1. Slow-Cooked Swordfish with Fennel-Tomato Sauce
The slow cooker isn’t only for soups and stews, you can enlist the magic of the crockpot for fish, too. This recipe from Fine Cooking for slow-cooked swordfish shows you how it’s done. First, the Fennel-Tomato Sauce is cooked on high for 2 hours or low for 4. During the last 30 minutes of its cooking time, the swordfish goes in and gets cooked evenly with the sauce. After that, you’re done, and it’s bon appetit. This dish is perfect to make when you have company coming over and you don’t want to be a slave to your kitchen. It’s a sophisticated dinner that is fuss-free.
- 1 (28-ounce) can diced tomatoes, drained
- 1 small fennel bulb, trimmed, cored, and chopped; fronds reserved for garnish
- 1 large shallot, chopped
- 2 tablespoons tomato paste
- 1 tablespoon minced fresh rosemary
- 1 teaspoon fennel seeds
- 1 teaspoon minced garlic
- Kosher salt and freshly ground black pepper
- ¼ cup heavy cream
- 1½ pound, 1¼-inch-thick swordfish steaks, blood line removed
Directions: Mix the tomatoes, fennel, shallot, tomato paste, rosemary, fennel seeds, garlic, ½ teaspoon salt, and ½ teaspoon pepper in a 5- to 6-quart slow cooker until the tomato paste dissolves. Cover and cook for 2 hours on high or 4 hours on low.
Season the fish generously with salt and pepper. Turn the slow cooker to high and stir in the cream. Nestle the fish steaks in the sauce, cutting them to fit, if necessary. Cover and cook until the fish is cooked through, about 30 minutes. Use a spatula to divide the fish into four servings, then serve in bowls with the sauce, garnished with fennel fronds.

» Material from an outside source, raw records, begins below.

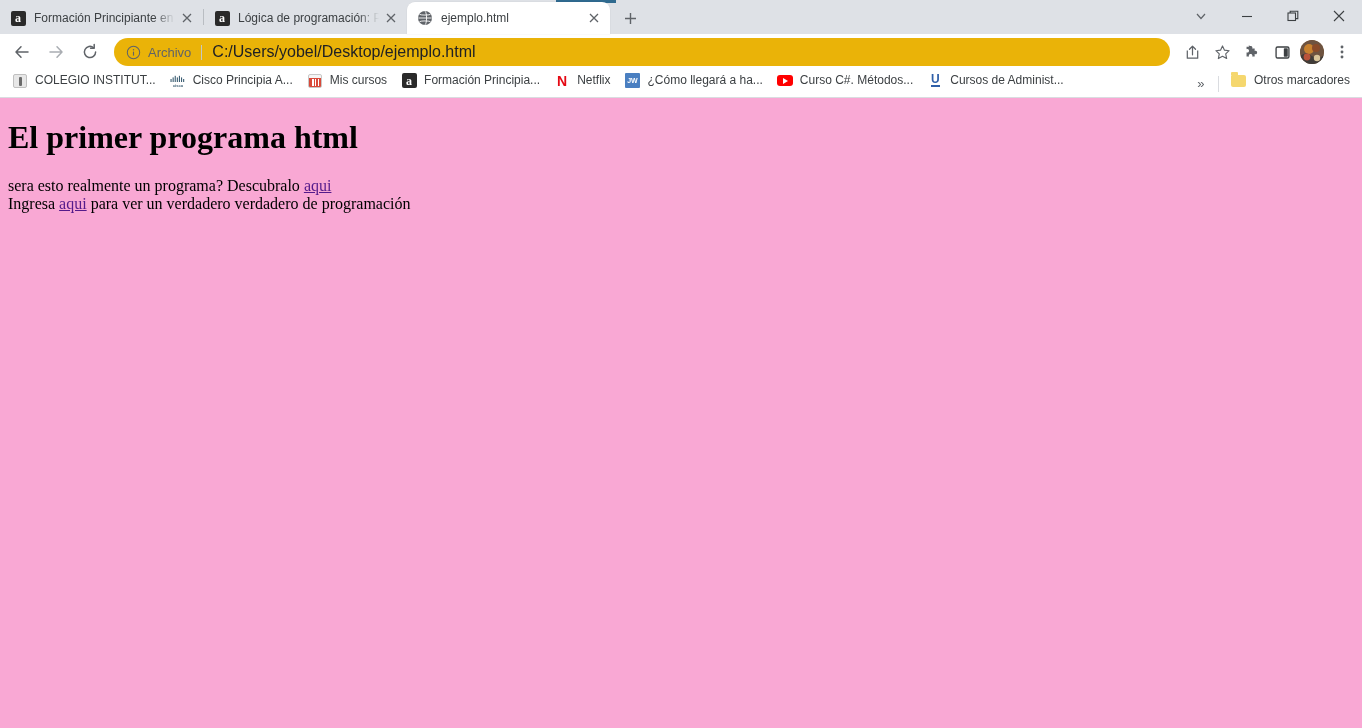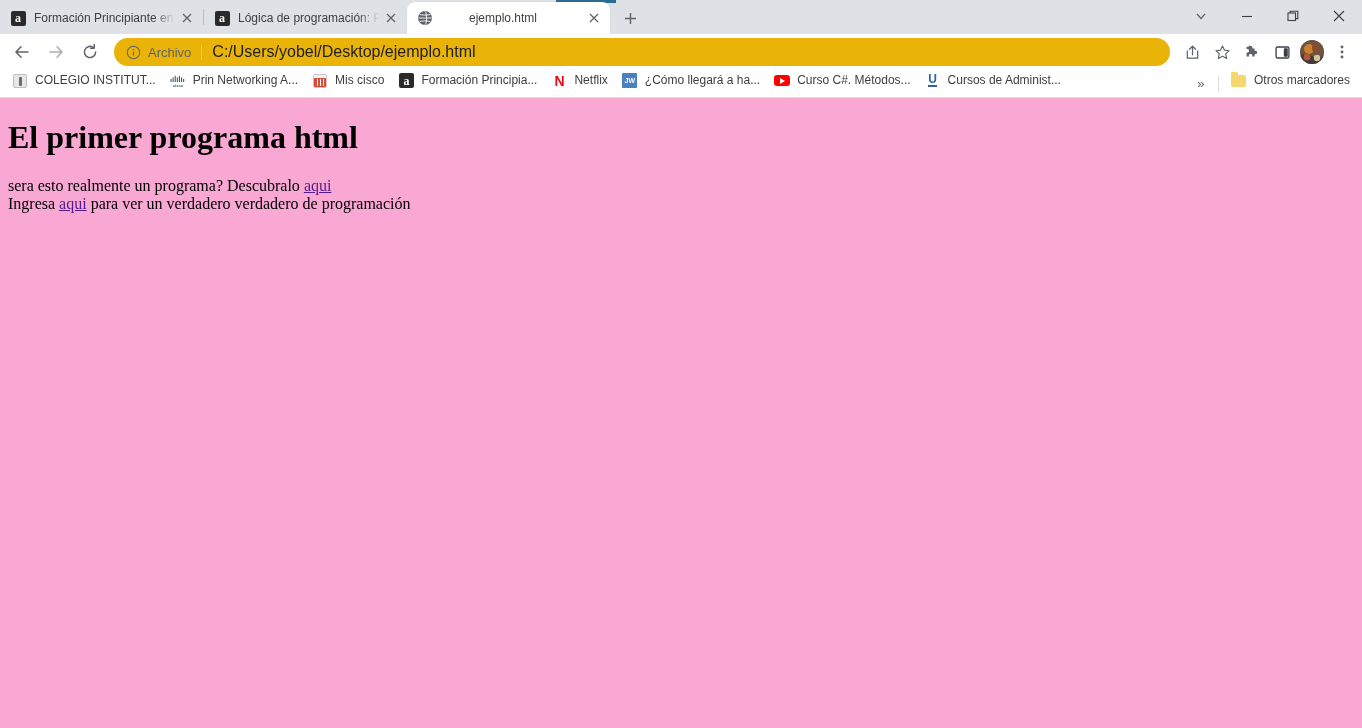"ejemplo.html" .tab.active { gap: 28px -> none }
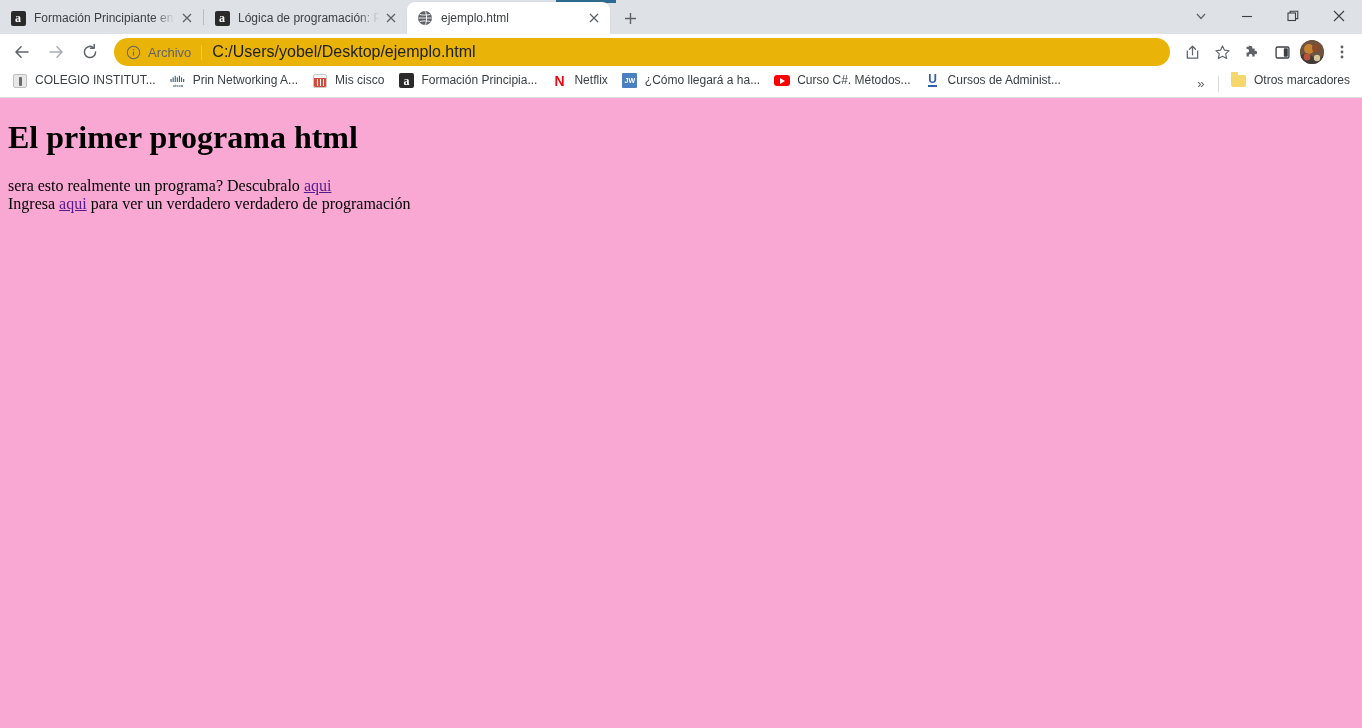"Prin Networking A..." span.bm-label { text: Prin Networking -> Cisco Principia }
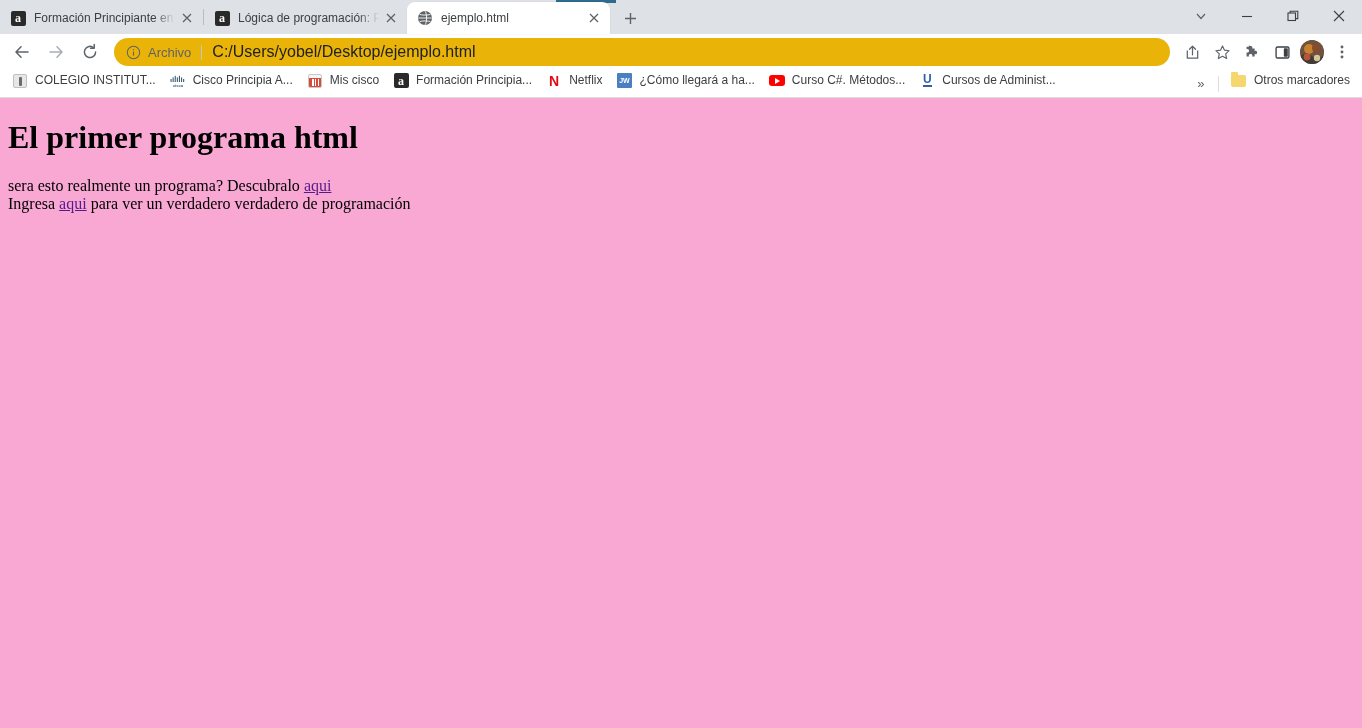"Mis cisco" span.bm-label { text: cisco -> cursos }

2. White Fish with Lemon Vinaigrette
For a less complex white fish dish, there’s this recipe featured on Food Network for white fish with lemon vinaigrette. The fish is prepared simply on a nonstick frying pan, and a radicchio mixture composed of shallots, raddichio, beans, and broth tops it off. Your last step is drizzling the fresh white fish with a lemon vinaigrette that gives the dish a refreshing kick.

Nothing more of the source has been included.